**** The records ****

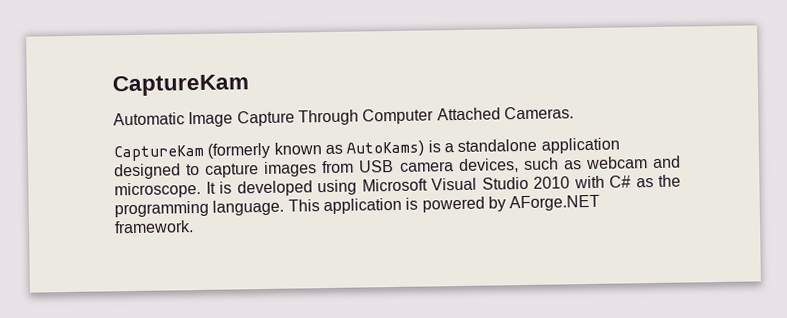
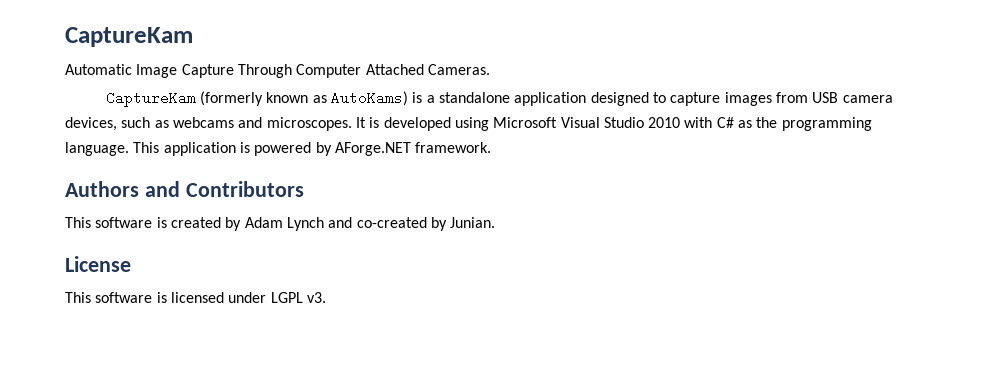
[584,155,681,170] [114,181,201,199] webcam and microscope. -> [172,117,352,131] webcams and microscopes.
(194, 227) none -> [65,181,304,197] [65,217,496,231] [65,256,131,272] [65,292,326,303] // Authors and Contributors // This software is created by Adam Lynch and co-created by Junian. // License // This software is licensed under LGPL v3.

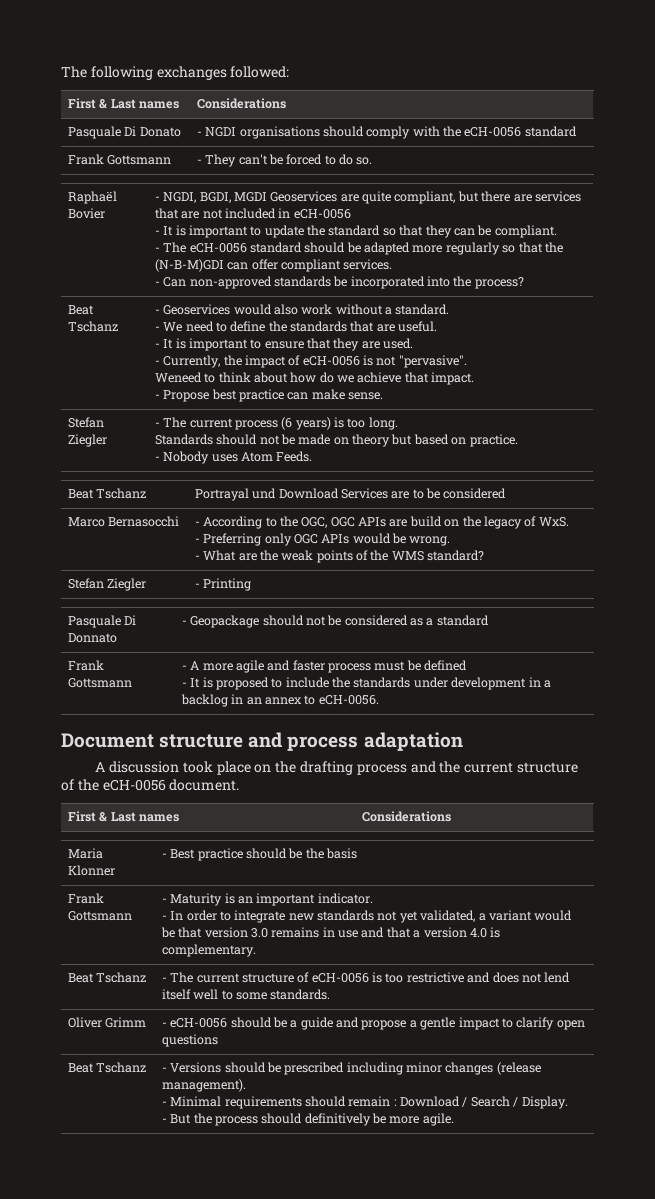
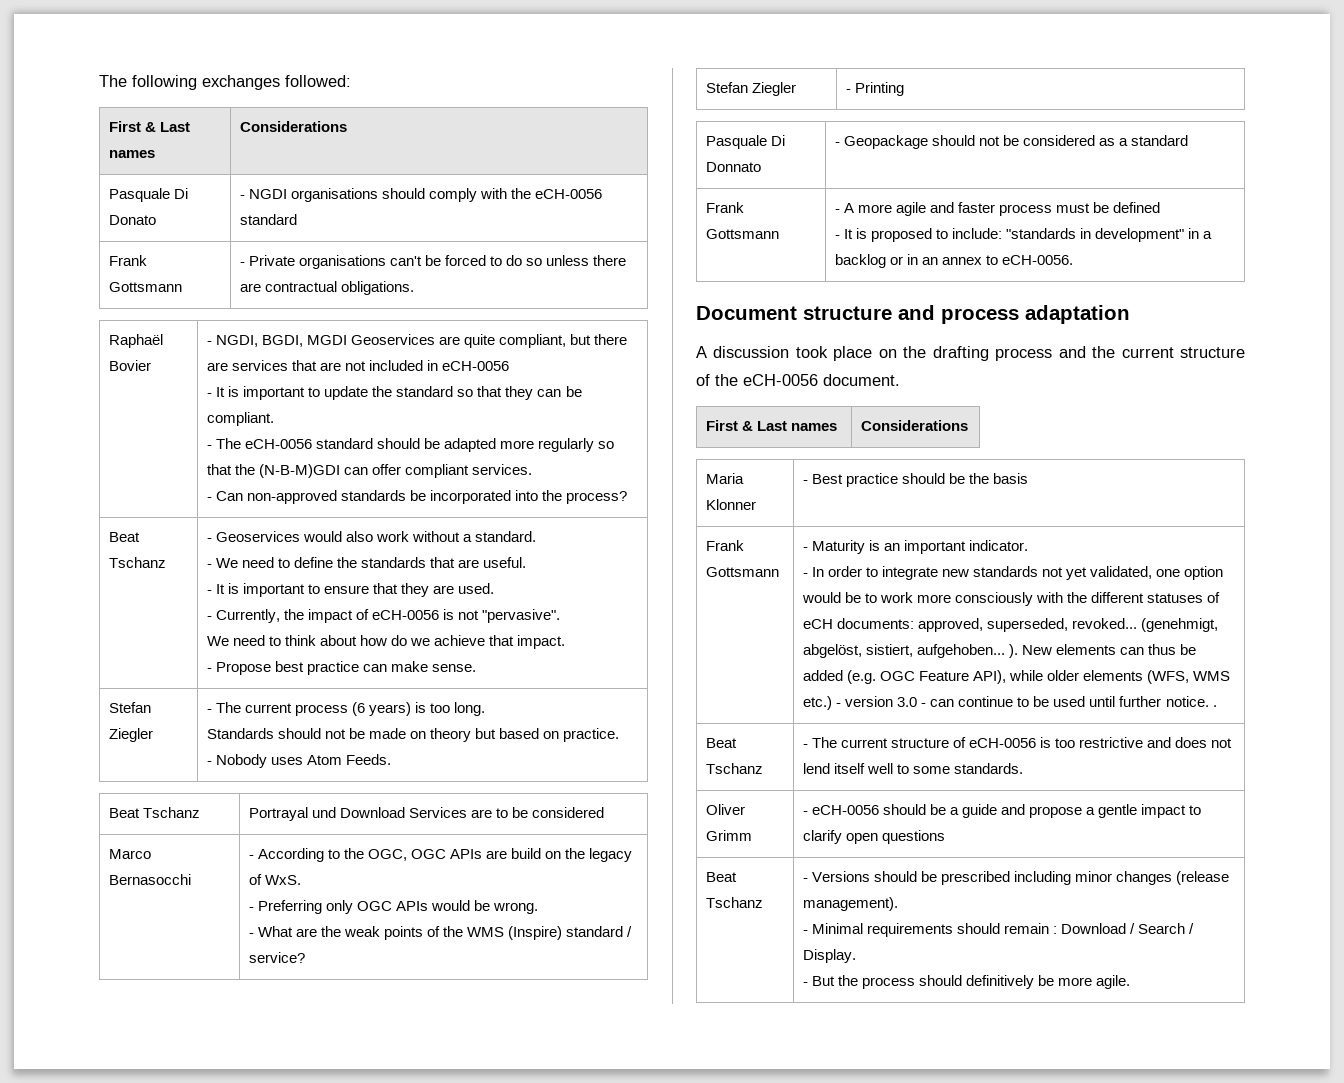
[205,154,237,167] They -> [248,255,387,269] Private organisations
[356,157,373,165] so. -> [526,255,627,266] [239,281,415,295] so unless there are contractual obligations.
[154,372,202,383] Weneed -> [206,635,265,646] We need
[427,550,485,561] standard? -> [508,926,633,940] [248,952,305,963] (Inspire) standard / service?
[285,677,527,690] include the standards under development -> [952,228,1185,242] include: "standards in development"
(228, 700) none -> [889,256,903,265] or
[478,910,573,921] [160,927,501,938] [161,944,256,957] a variant would be that version 3.0 remains in use and that a version 4.0 is complementary. -> [1156,566,1224,580] [801,592,1221,606] [802,618,1219,632] [802,644,1197,658] [802,670,1231,684] [802,696,1217,710] one option would be to work more consciously with the different statuses of eCH documents: approved, superseded, revoked... (genehmigt, abgelöst, sistiert, aufgehoben... ). New elements can thus be added (e.g. OGC Feature API), while older elements (WFS, WMS etc.) - version 3.0 - can continue to be used until further notice. .

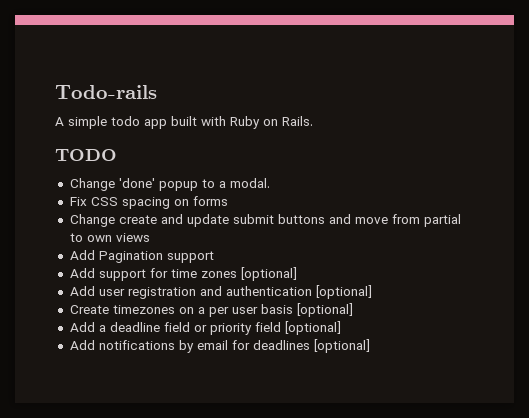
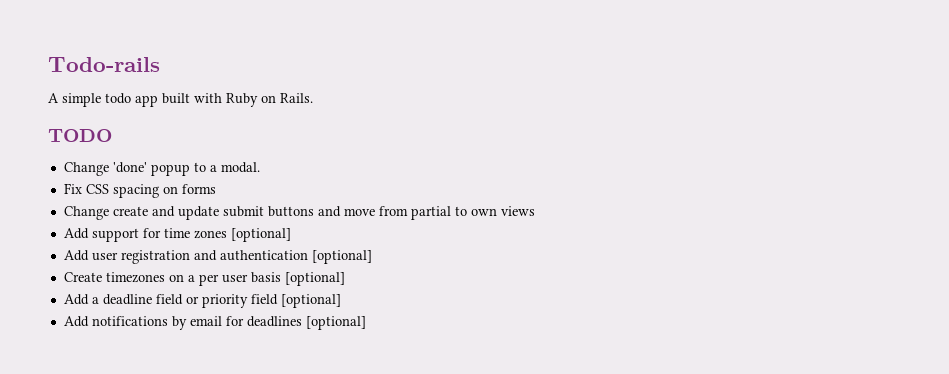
[69,250,214,263] // Add Pagination support -> (535, 211) none

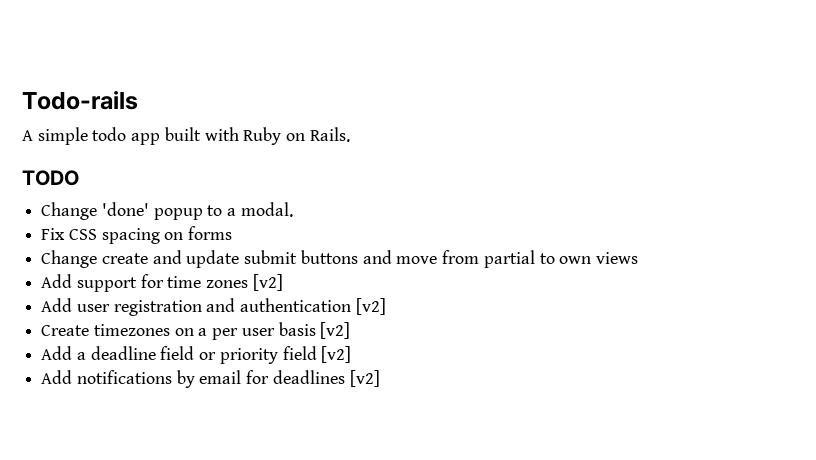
[230,228,291,242] [optional] -> [252,274,283,291] [v2]
[311,250,372,264] [optional] -> [355,298,386,315] [v2]
[284,272,345,286] [optional] -> [320,322,351,339] [v2]
[280,294,341,308] [optional] -> [321,346,352,363] [v2]
[305,316,366,330] [optional] -> [349,370,380,387] [v2]

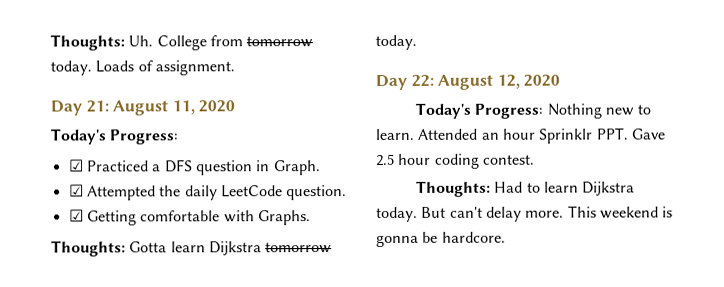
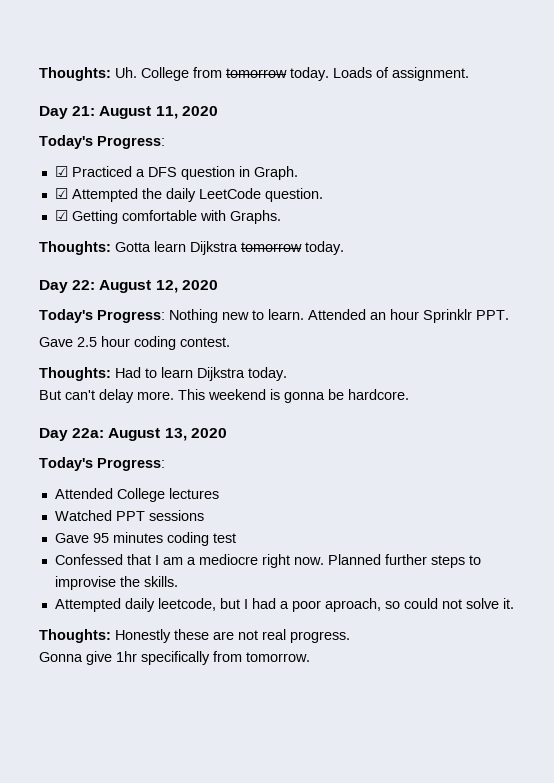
(628, 133) none -> (509, 315) //
(418, 214) none -> (287, 374) //
(506, 237) none -> [39,428,227,441] [39,457,165,471] [54,488,219,502] [54,510,204,521] [54,532,236,546] [54,554,481,568] [54,576,178,590] [54,598,514,612] [39,629,350,643] [39,651,310,665] // Day 22a: August 13, 2020 // Today's Progress: // Attended College lectures // Watched PPT sessions // Gave 95 minutes coding test // Confessed that I am a mediocre right now. Planned further steps to improvise the skills. // Attempted daily leetcode, but I had a poor aproach, so could not solve it. // Thoughts: Honestly these are not real progress. // Gonna give 1hr specifically from tomorrow.

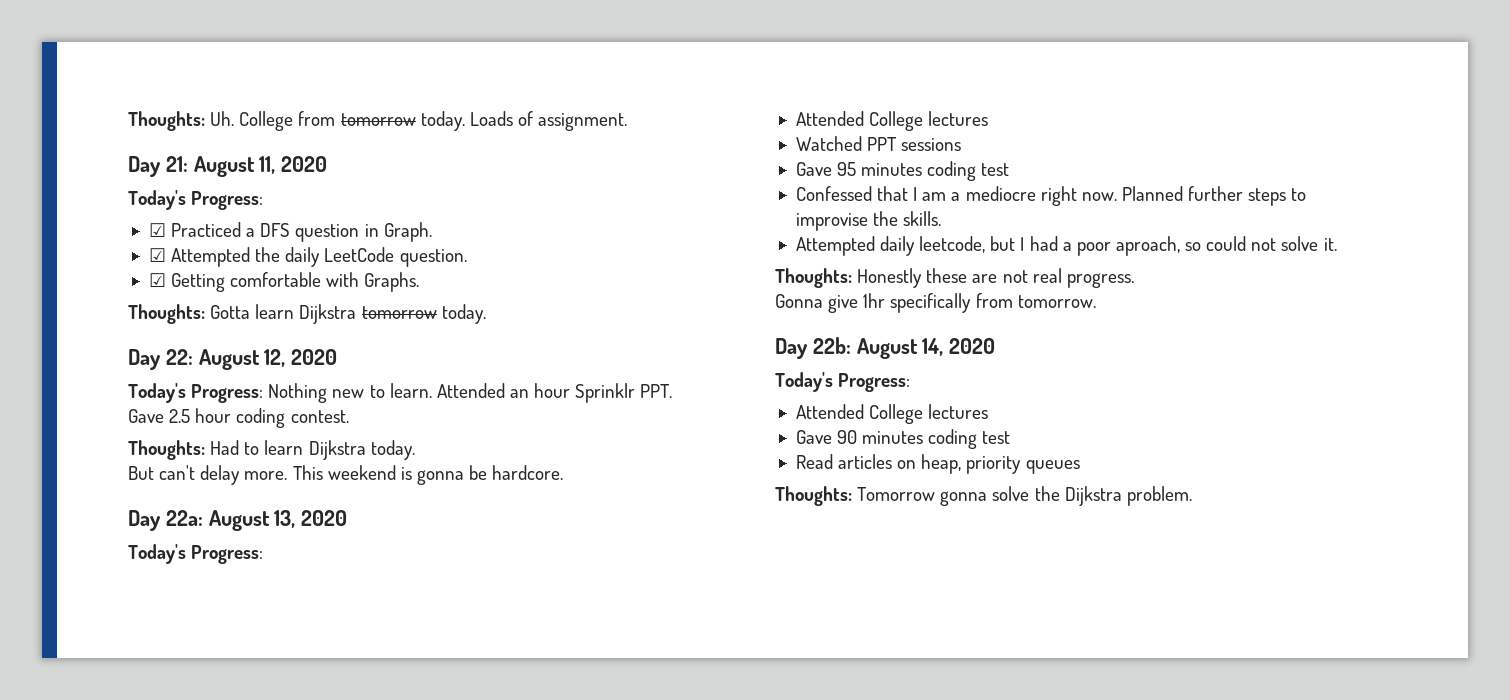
(310, 657) none -> [775,337,996,359] [775,372,911,392] [795,404,989,424] [795,429,1011,449] [795,454,1080,474] [775,486,1192,506] // Day 22b: August 14, 2020 // Today's Progress: // Attended College lectures // Gave 90 minutes coding test // Read articles on heap, priority queues // Thoughts: Tomorrow gonna solve the Dijkstra problem.

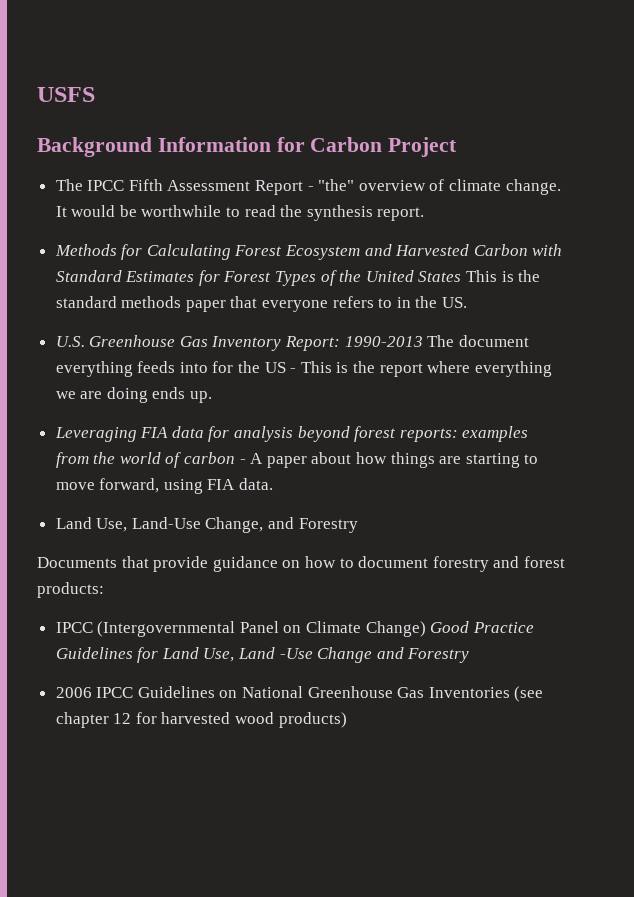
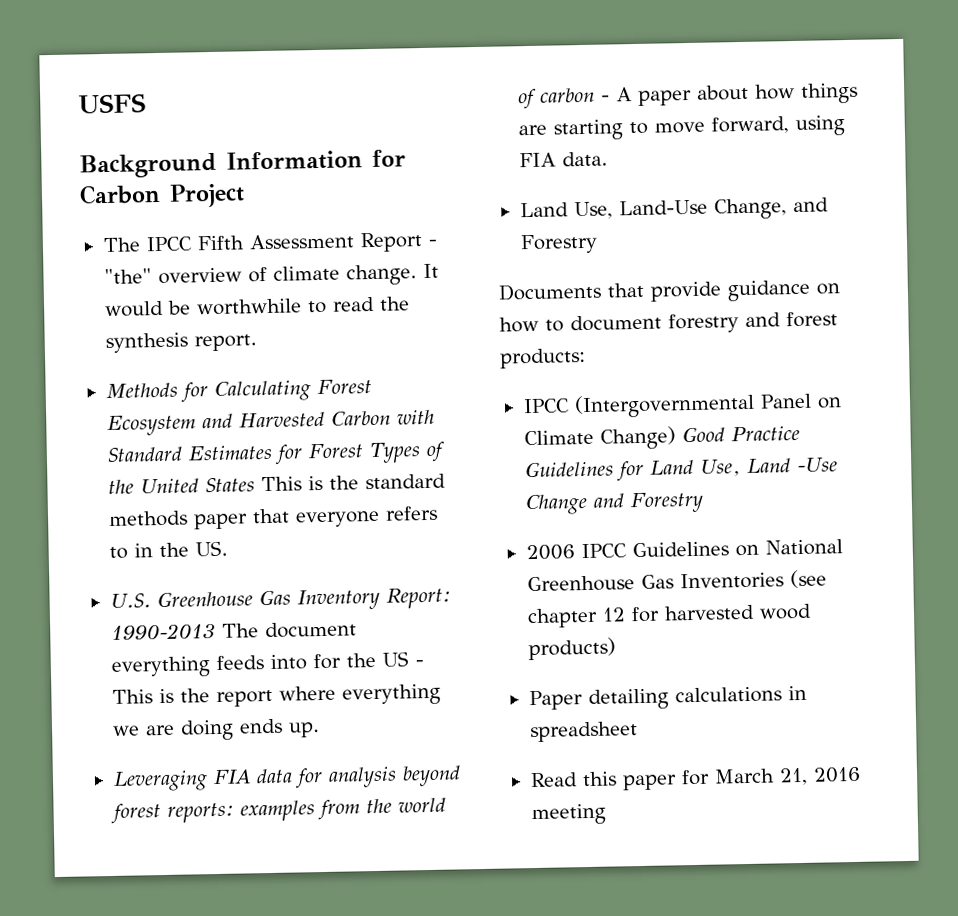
(347, 720) none -> [528,685,807,711] [529,721,638,743] [529,766,861,791] [530,803,606,826] // Paper detailing calculations in spreadsheet // Read this paper for March 21, 2016 meeting

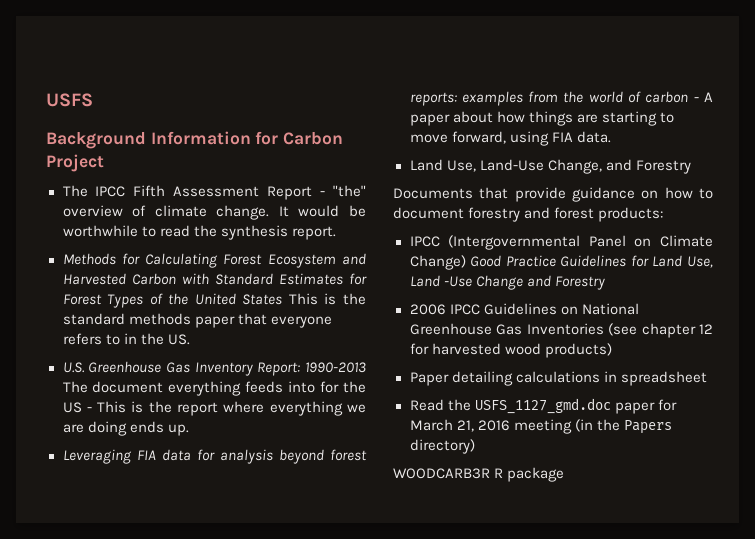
[581,771,617,787] this -> [447,398,611,414] the USFS_1127_gmd.doc
(606, 814) none -> [574,419,672,434] [409,439,475,454] [393,467,565,482] (in the Papers directory) // WOODCARB3R R package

****

Problem: Now transcribe the lines above exactly, starting at the line containing "[230,228,291,242] [optional] ->" and ending at the line containing "(506, 237) none", both lines included, pictures excluded.

Solution to this task:
[230,228,291,242] [optional] -> [252,274,283,291] [v2]
[311,250,372,264] [optional] -> [355,298,386,315] [v2]
[284,272,345,286] [optional] -> [320,322,351,339] [v2]
[280,294,341,308] [optional] -> [321,346,352,363] [v2]
[305,316,366,330] [optional] -> [349,370,380,387] [v2]

(628, 133) none -> (509, 315) //
(418, 214) none -> (287, 374) //
(506, 237) none -> [39,428,227,441] [39,457,165,471] [54,488,219,502] [54,510,204,521] [54,532,236,546] [54,554,481,568] [54,576,178,590] [54,598,514,612] [39,629,350,643] [39,651,310,665] // Day 22a: August 13, 2020 // Today's Progress: // Attended College lectures // Watched PPT sessions // Gave 95 minutes coding test // Confessed that I am a mediocre right now. Planned further steps to improvise the skills. // Attempted daily leetcode, but I had a poor aproach, so could not solve it. // Thoughts: Honestly these are not real progress. // Gonna give 1hr specifically from tomorrow.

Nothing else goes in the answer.